Une prolongation d’une durée maximale de 6 mois reste possible : celle-ci doit être justifiée par la nature de la prestation à remplir et est subordonnée à une déclaration préalable motivée à déposer via la procédure de SIPSI.

  • L’absence de déclaration de prolongation pourrait faire l’objet d’une amende administrative d’au plus 4 000 Euros par salarié détaché, voire de suspension temporaire du détachement ;
  • Pour les salariés déjà détachés en France à la date d’application des dispositions de l’ordonnance, le seuil des 12 mois est apprécié en tenant compte de la période détachement déjà accomplie ;
  • En cas de remplacement d’un autre salarié détaché sur le même poste de travail, le délai de 12 mois s’apprécie en cumulant les durées des deux salariés détachés.

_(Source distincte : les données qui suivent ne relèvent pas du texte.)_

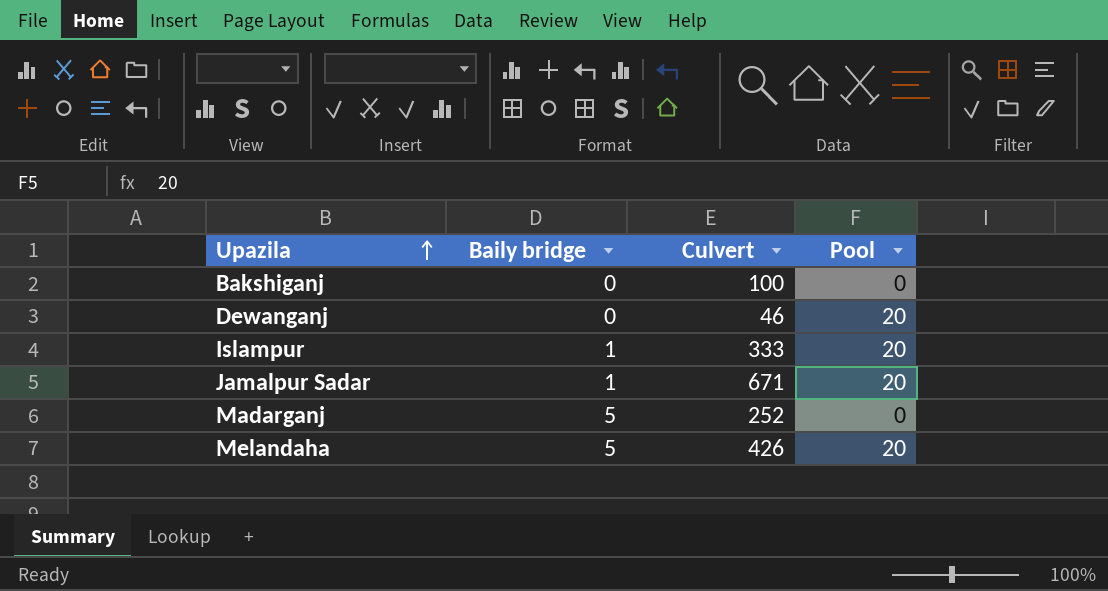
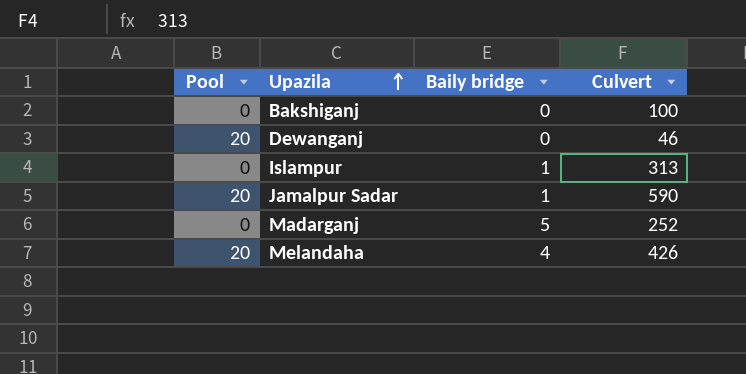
column Pool | position: 4 -> 1
Islampur | Pool: 20 -> 0
Islampur | Culvert: 333 -> 313
Jamalpur Sadar | Culvert: 671 -> 590
Melandaha | Baily bridge: 5 -> 4

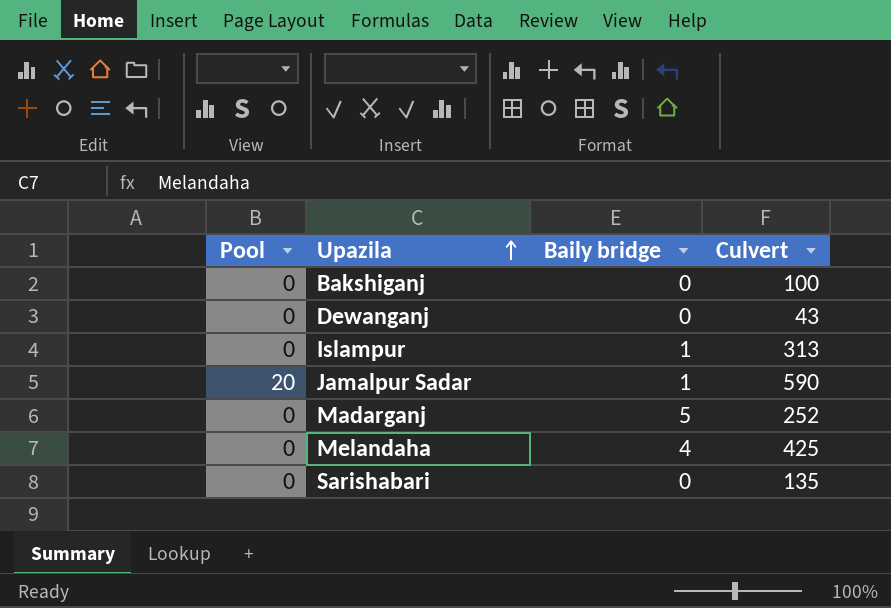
Dewanganj | Pool: 20 -> 0
Dewanganj | Culvert: 46 -> 43
Melandaha | Pool: 20 -> 0
Melandaha | Culvert: 426 -> 425
row Sarishabari: none -> 0 | 0 | 135

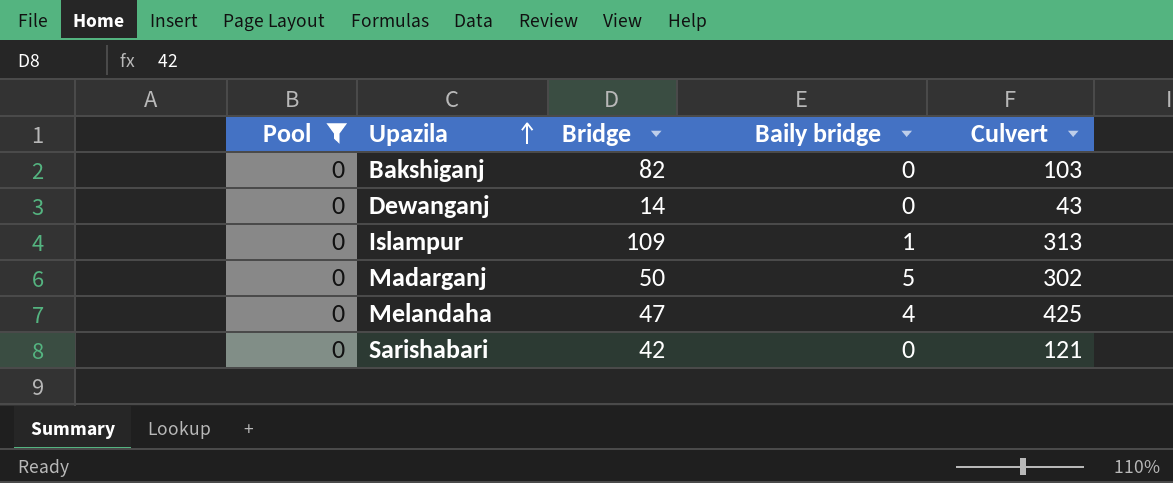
filter: none -> Pool = 0
column Bridge | position: none -> 3
Bakshiganj | Culvert: 100 -> 103
Madarganj | Culvert: 252 -> 302
Sarishabari | Culvert: 135 -> 121

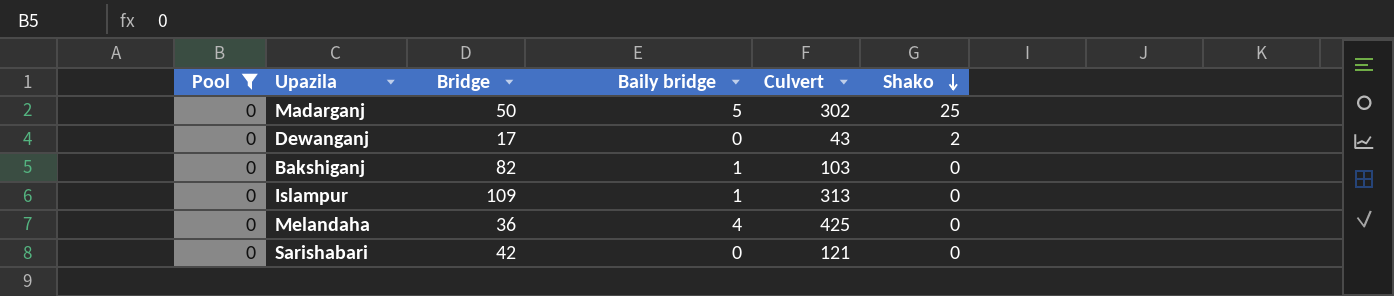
row order: Upazila ascending -> Shako descending
column Shako | position: none -> 6
Dewanganj | Bridge: 14 -> 17
Bakshiganj | Baily bridge: 0 -> 1
Melandaha | Bridge: 47 -> 36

Ce seuil n’emporte aucune conséquence concernant le détachement en matière de sécurité sociale. Les durées prévues par les conventions bilatérales demeurent applicables.

 

Renforcement des obligations d’information en cas de détachement par une entreprise de travail temporaire :

L’ordonnance introduit aux articles L. 1262-2 et suivants du Code du travail, une nouvelle obligation d’information en cas de travail temporaire, afin de clarifier pour l’entreprise de travail temporaire et pour l’entreprise utilisatrice, la nature des obligations qui leur incombent et assurer le respect des droits des salariés détachés.

 

Conséquences et actions pratiques pour les sociétés

  • Identifier les salariés actuellement détachés en France et qui ont ou s’apprêtent à dépasser la période de 12 mois de détachement ;
  • Modifier la déclaration préalable de détachement pour ces salariés via l’outil SIPSI qui nécessite la mise à jour de la déclaration de détachement tous les 6 mois. Cet outil offre également déjà un choix intitulé « déclaration motivée dans le cadre d’un détachement de longue durée » pour les demandes de plus de 12 mois ;
  • Pour les détachements en cours, cette déclaration SIPSI annule et remplace la précédente et doit être déposée au plus tard le 30 août 2020, voire le 15 août 2020 si la limite des 12 mois est atteinte à partir de cette dernière date ;
  • Vérifier les avenants contractuels pour s’assurer de respecter les conditions du Code du travail et des conventions collectives étendues notamment au regard de l’obligation de prévoir une rémunération égale à celle servie aux salariés locaux, hors frais de mobilité professionnelle ;
  • Vérifier que les conditions françaises prévues sont plus favorables que les conditions applicables dans le pays d’origine : La rémunération légale ou conventionnelle ne s’impose à l’entreprise étrangère qu’à la condition que la rémunération contractuelle versée au travailleur détaché soit moins favorable que celle du pays d’accueil. L’application du noyau dur des règles ne peut pas se faire au détriment du salarié ;
  • En profiter pour vérifier la validité des certificats de couverture sociale et penser à demander leur renouvèlement le cas échéant.